马车上,俩人并未说话,宋冬乐此刻心里七上八下,她猜不出韩书同为何突然来此,听起丫鬟说的要事,难不成韩书同在朝中又出了何事?
正百感交集,一只温润宽厚的手掌覆了过来,抬头,正对上韩书同的脸。
终是韩书同先开了口:“怎么了?”
宋冬乐淡淡叹了口气道:“无事,只是……有些累了。”
“停车……”
“驭……”外面的人立刻停了下来。
甘九思下了马,走上去拱手道:“将军。”
隔着帘子,韩书同出声:“九思,你先驾车回去,夫人累了……”
甘九思不解:“夫人累了,那……”不自觉的顿了顿,而后又立马回道:“属下遵命。”
下了马,来了一处院子,宋冬乐不知这是何处,只任由韩书同牵着走,推门进去,不见一人,院子里陈设简陋,却异常干净,想来时常会有人打扫。
“这里是何处?”
韩书同顿了顿:“夫人可还喜欢?”
四周望了望,见院门前种了块菜地,菜地旁不远处放着一张摇椅。
风吹来,宋冬乐下意识眯了眯眼,额间的茸发向两边鬓了鬓,笑道:“喜欢……”
韩书同知道,宋冬乐打小生在大家庭里的深宅大院儿里,没见过这些花花草草,更别提能亲自到田间种些瓜果蔬菜。

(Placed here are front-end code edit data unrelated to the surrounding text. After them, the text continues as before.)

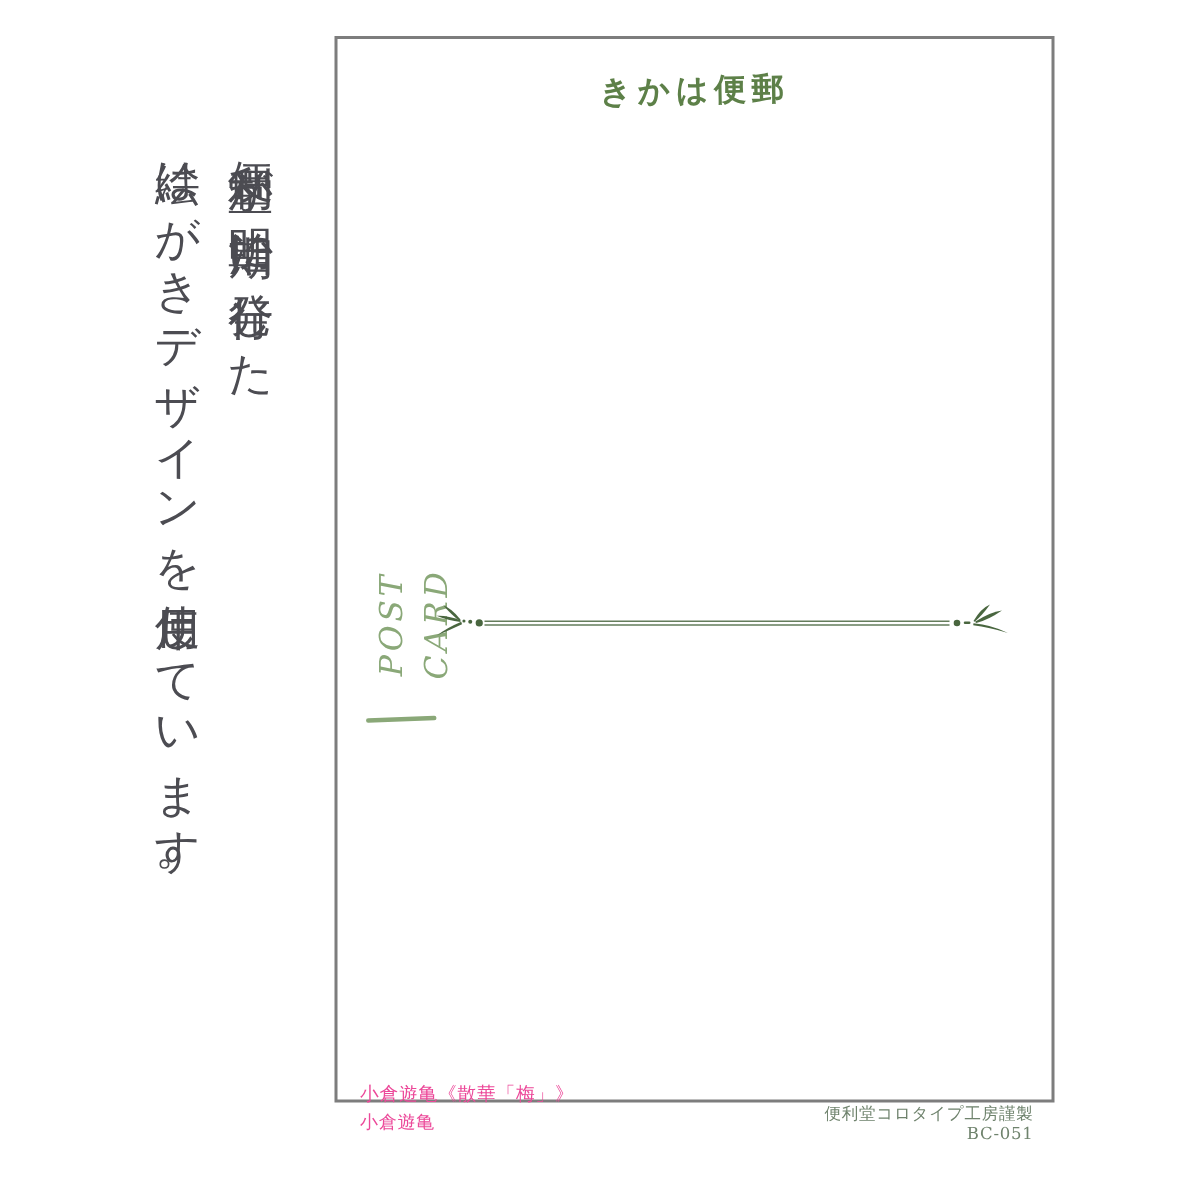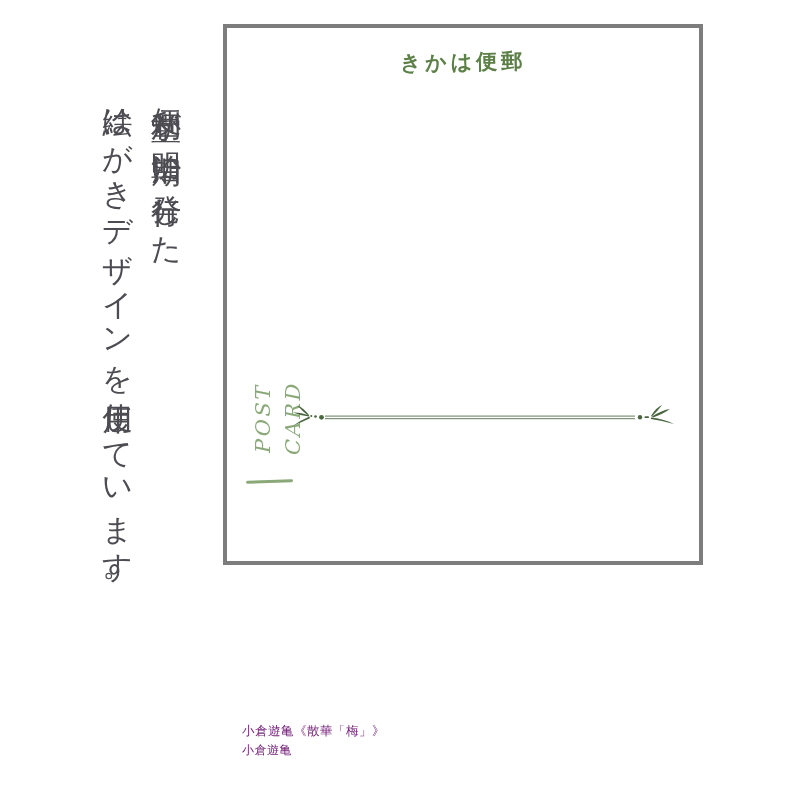"きかは便郵" .postcard { border: 4px solid #1d4ed8 -> 2px solid #1d4ed8; height: 541px -> 711px }
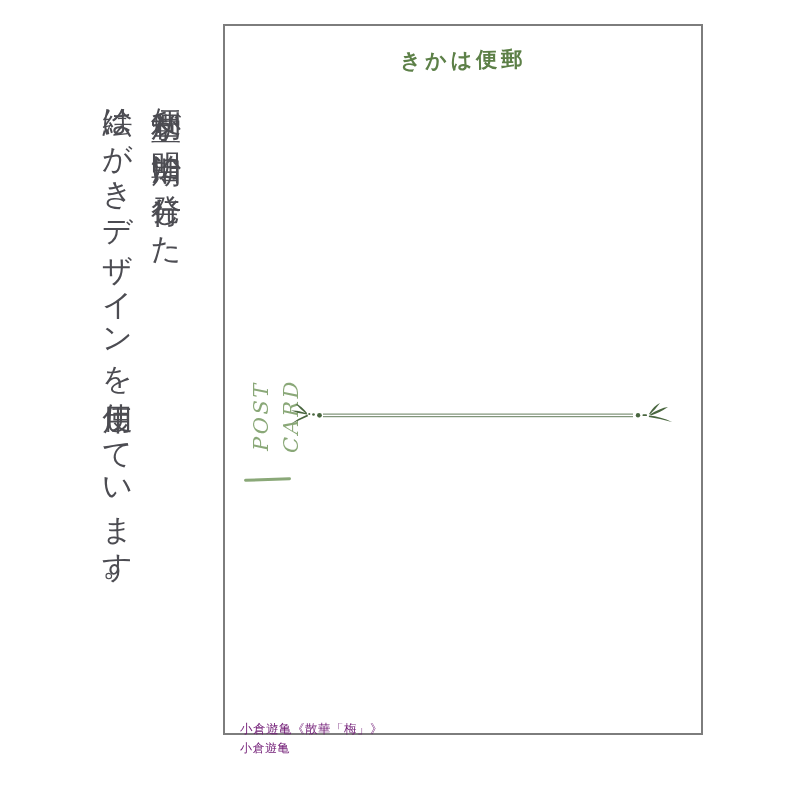"小倉遊亀《散華「梅」》" div.pc-artwork { color: #701a75 -> #ec4899 }
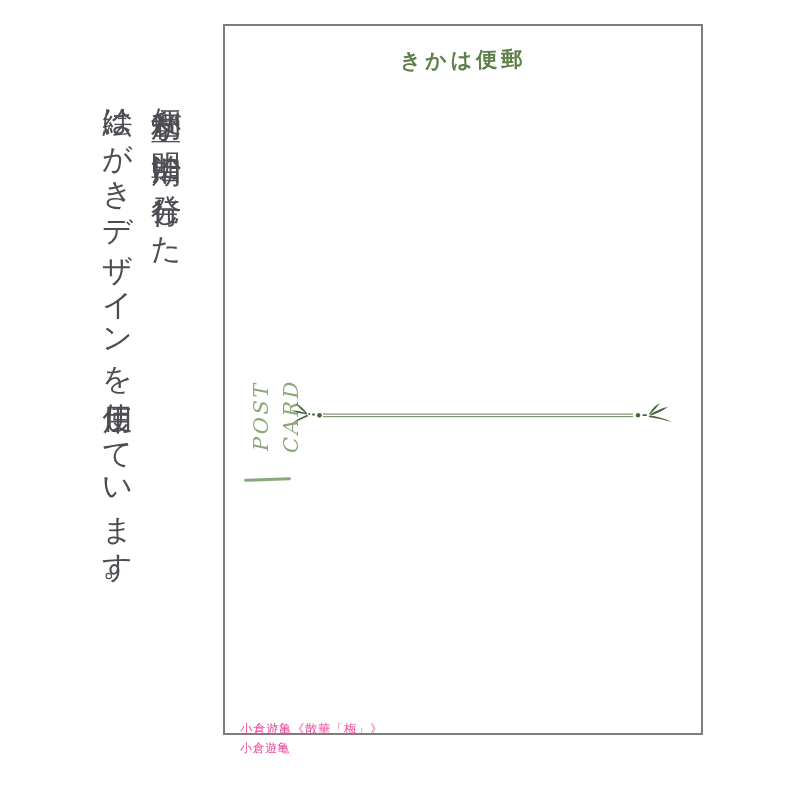"便利堂コロタイプ工房謹製" div.pc-publisher { html: none -> <div> <div>便利堂コロタイプ工房謹製</div> <div>BC-051</div> </div> }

“你从小便拘束,这些个儿新鲜玩意儿没见过也属常事,只是不知乐儿是否愿陪本将军在这半亩方塘里过这种菜的烂光景呀?”
宋冬乐自是明白韩书同在说什么,想来他定是对宋家有所不满,而又不得不对自己也心生怀疑:“将军这话,恕妾身有些听不懂。”
估计韩书同是真生气了,自己坐在摇椅上,顺带将宋冬乐拉入怀里,面目有些决绝,语气略微的大了些:“你是真不知道还是假不知道?自己委屈成那样,还要故作镇定,你完全可以换一种方式。”
宋冬乐有些紧张了起来,难不成他是在怪自己?
瞬间,一股说不出的委屈油然而生,咬了咬嘴唇,眼神我见犹怜,从牙缝里挤出几个字:“妾身……我……我知道什么了?”
语气有些哽咽,就差那一滴一滴的泪珠顺着脸颊滑落了。